» **Work request**
Restate word for word the part of the material that runs from the line containing "[922,266,963,280] value ->" through its final line, inclusive, minus the pictures.

» **Information supplied**
++++++++++

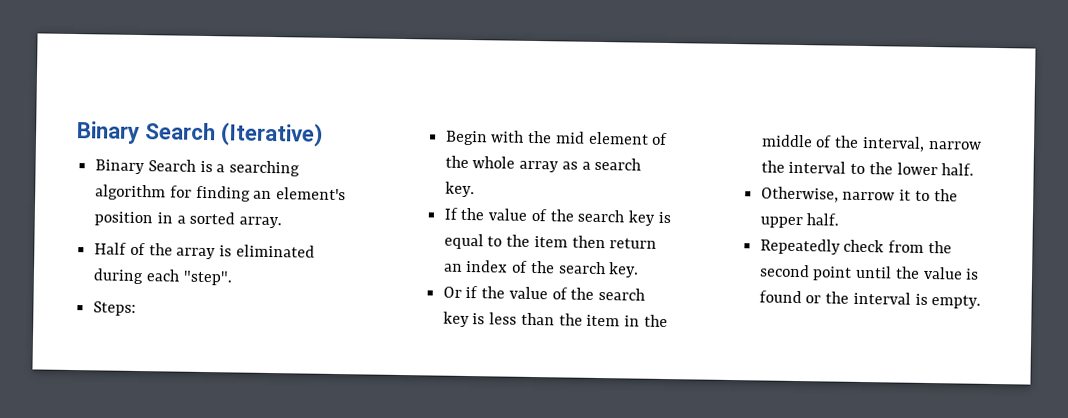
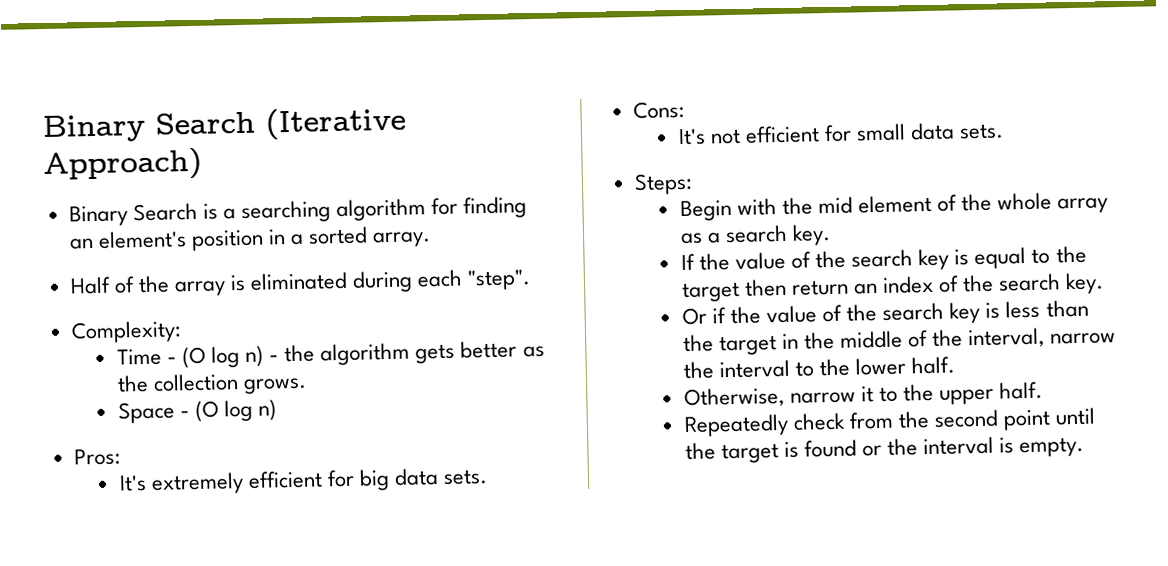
[76,121,324,147] Binary Search (Iterative) -> [42,106,406,144] [43,147,202,183] Binary Search (Iterative Approach)
(233, 278) none -> [70,320,182,344] [116,340,545,369] [116,373,307,394] [117,399,278,424] [73,448,121,466] [118,468,489,495] [632,100,685,119] [677,122,1005,146] // Complexity: // Time - (O log n) - the algorithm gets better as the collection grows. // Space - (O log n) // Pros: // It's extremely efficient for big data sets. // Cons: // It's not efficient for small data sets.
[533,235,568,248] item -> [681,281,740,303] target
[586,314,621,327] item -> [718,335,777,356] target
[922,266,963,280] value -> [720,443,779,464] target

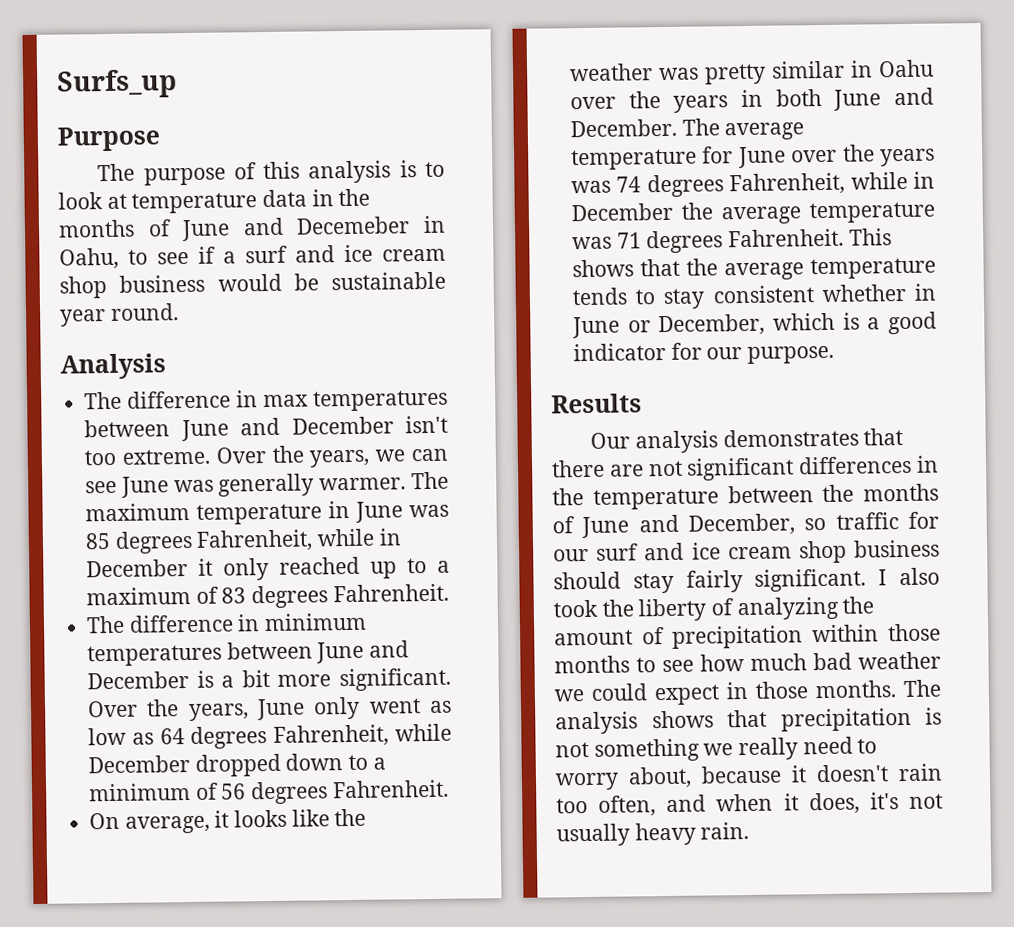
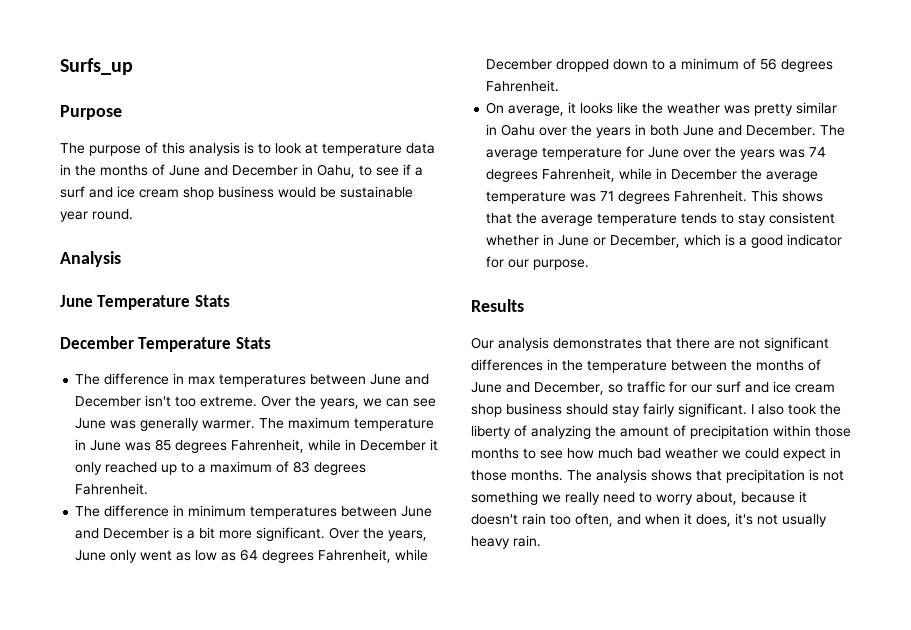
[296,216,411,235] Decemeber -> [232,165,298,176] December
(166, 366) none -> [60,295,230,310] [60,336,271,352] // June Temperature Stats // December Temperature Stats

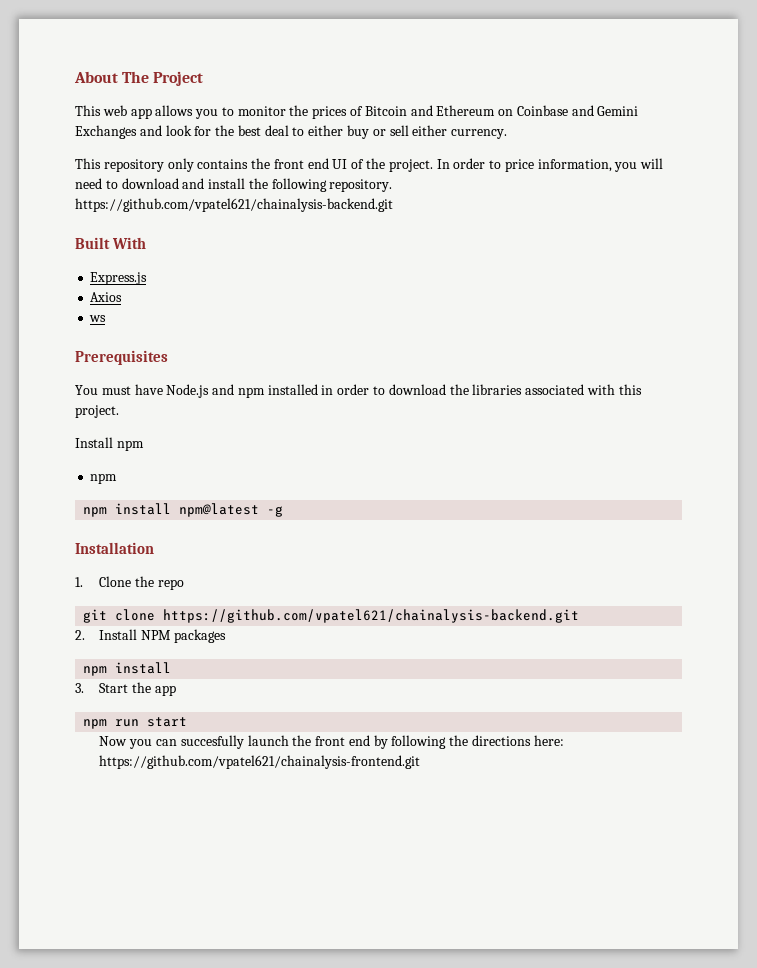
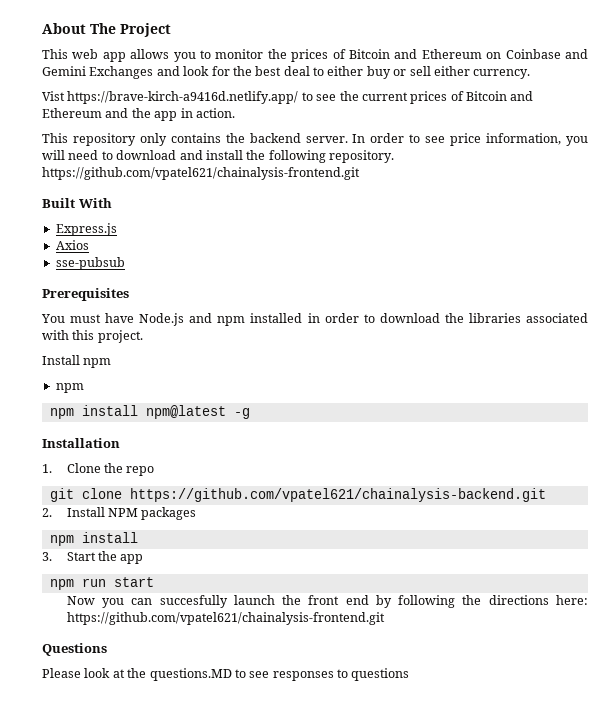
(508, 134) none -> [42,91,534,104] [42,108,235,121] // Vist https://brave-kirch-a9416d.netlify.app/ to see the current prices of Bitcoin and Ethereum and the app in action.
[273,158,433,172] front end UI of the project. -> [249,133,348,143] backend server.
(502, 164) none -> [425,136,446,143] see
[75,198,393,212] https://github.com/vpatel621/chainalysis-backend.git -> [42,167,360,180] https://github.com/vpatel621/chainalysis-frontend.git
[89,315,107,322] ws -> [55,257,125,270] sse-pubsub
(421, 762) none -> [42,643,107,656] [42,668,410,681] // Questions // Please look at the questions.MD to see responses to questions

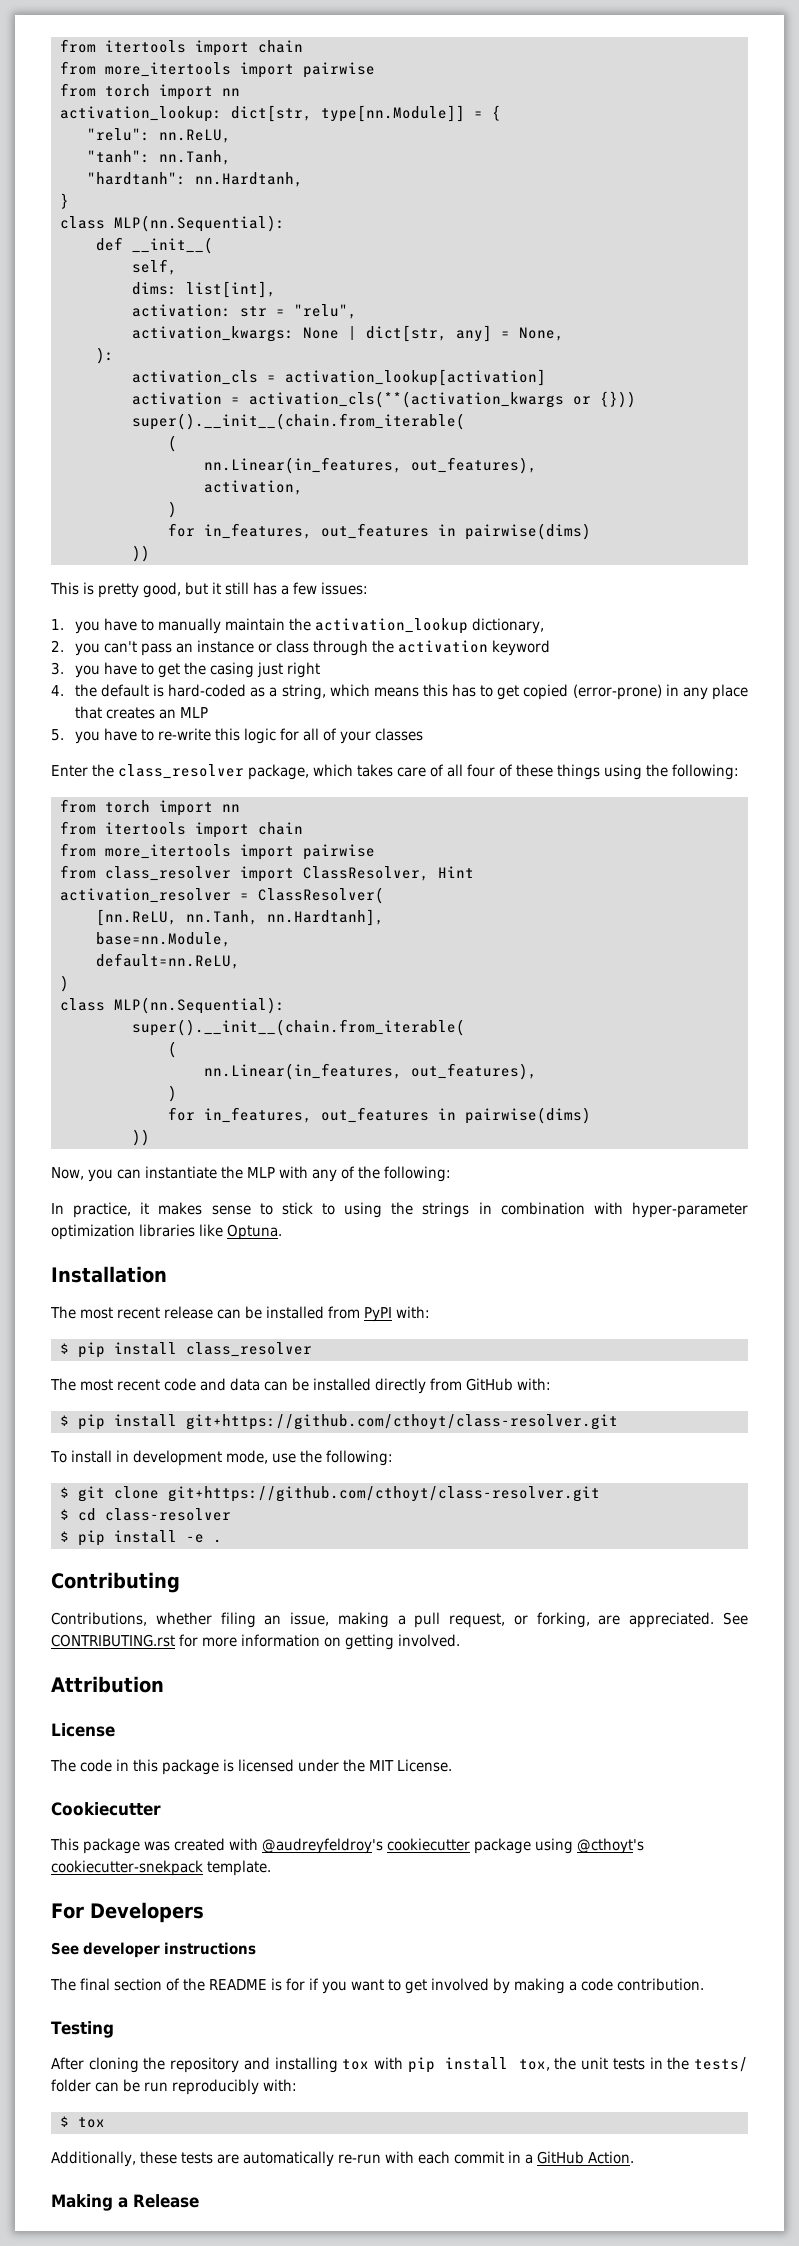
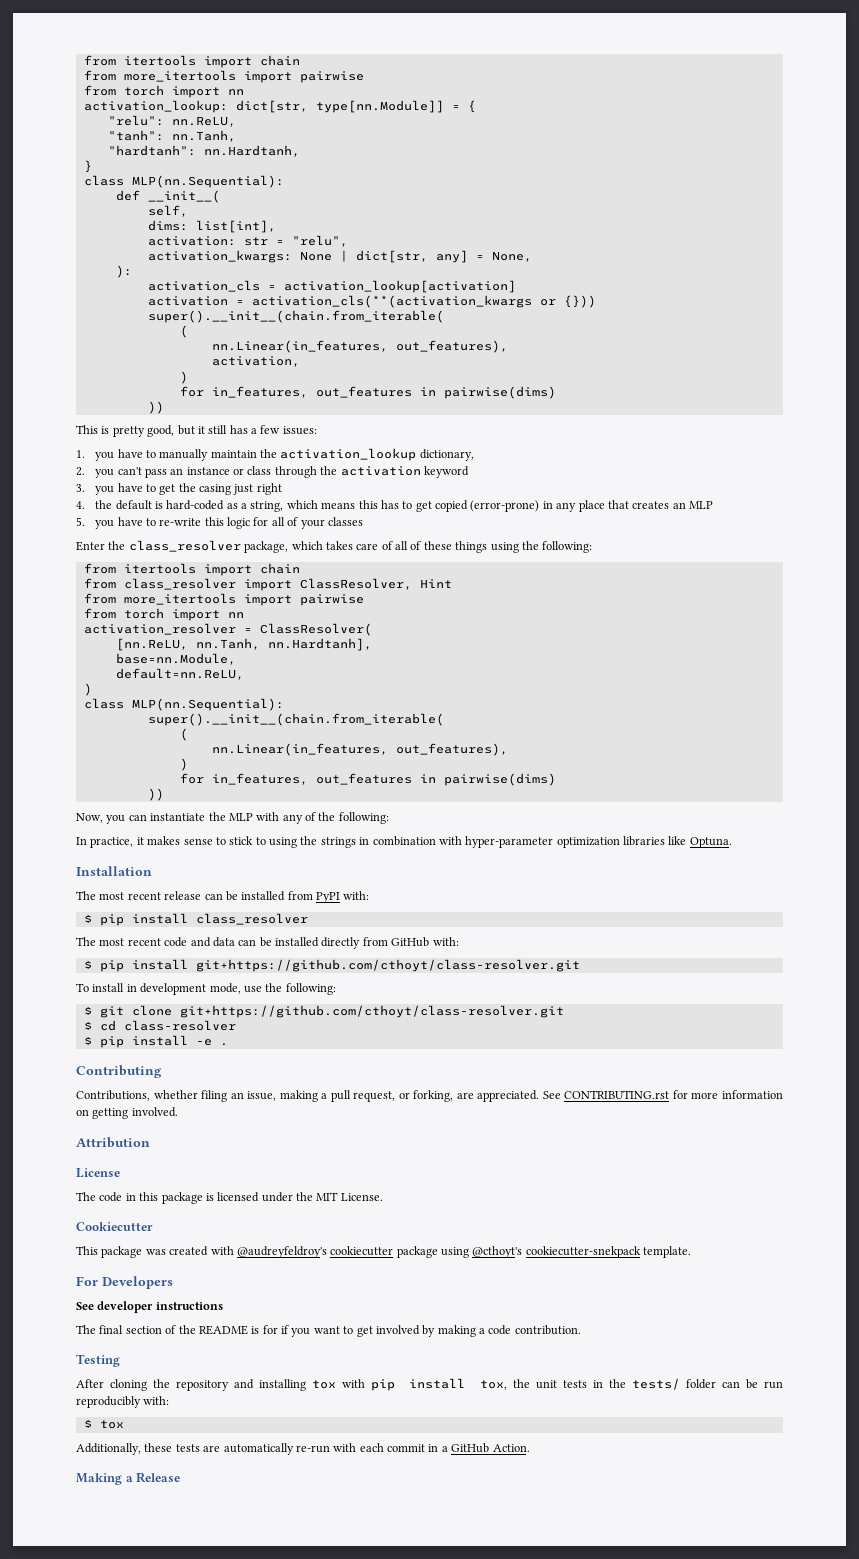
[467,764,495,777] four -> (408, 545) none
[59,799,240,816] [59,821,303,838] [59,843,375,860] [59,865,474,882] // from torch import nn // from itertools import chain // from more_itertools import pairwise // from class_resolver import ClassResolver, Hint -> [83,563,300,576] [83,578,452,591] [83,593,364,606] [83,608,244,621] // from itertools import chain // from class_resolver import ClassResolver, Hint // from more_itertools import pairwise // from torch import nn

++++++++++

» **Written solution**
[922,266,963,280] value -> [720,443,779,464] target

[296,216,411,235] Decemeber -> [232,165,298,176] December
(166, 366) none -> [60,295,230,310] [60,336,271,352] // June Temperature Stats // December Temperature Stats

(508, 134) none -> [42,91,534,104] [42,108,235,121] // Vist https://brave-kirch-a9416d.netlify.app/ to see the current prices of Bitcoin and Ethereum and the app in action.
[273,158,433,172] front end UI of the project. -> [249,133,348,143] backend server.
(502, 164) none -> [425,136,446,143] see
[75,198,393,212] https://github.com/vpatel621/chainalysis-backend.git -> [42,167,360,180] https://github.com/vpatel621/chainalysis-frontend.git
[89,315,107,322] ws -> [55,257,125,270] sse-pubsub
(421, 762) none -> [42,643,107,656] [42,668,410,681] // Questions // Please look at the questions.MD to see responses to questions

[467,764,495,777] four -> (408, 545) none
[59,799,240,816] [59,821,303,838] [59,843,375,860] [59,865,474,882] // from torch import nn // from itertools import chain // from more_itertools import pairwise // from class_resolver import ClassResolver, Hint -> [83,563,300,576] [83,578,452,591] [83,593,364,606] [83,608,244,621] // from itertools import chain // from class_resolver import ClassResolver, Hint // from more_itertools import pairwise // from torch import nn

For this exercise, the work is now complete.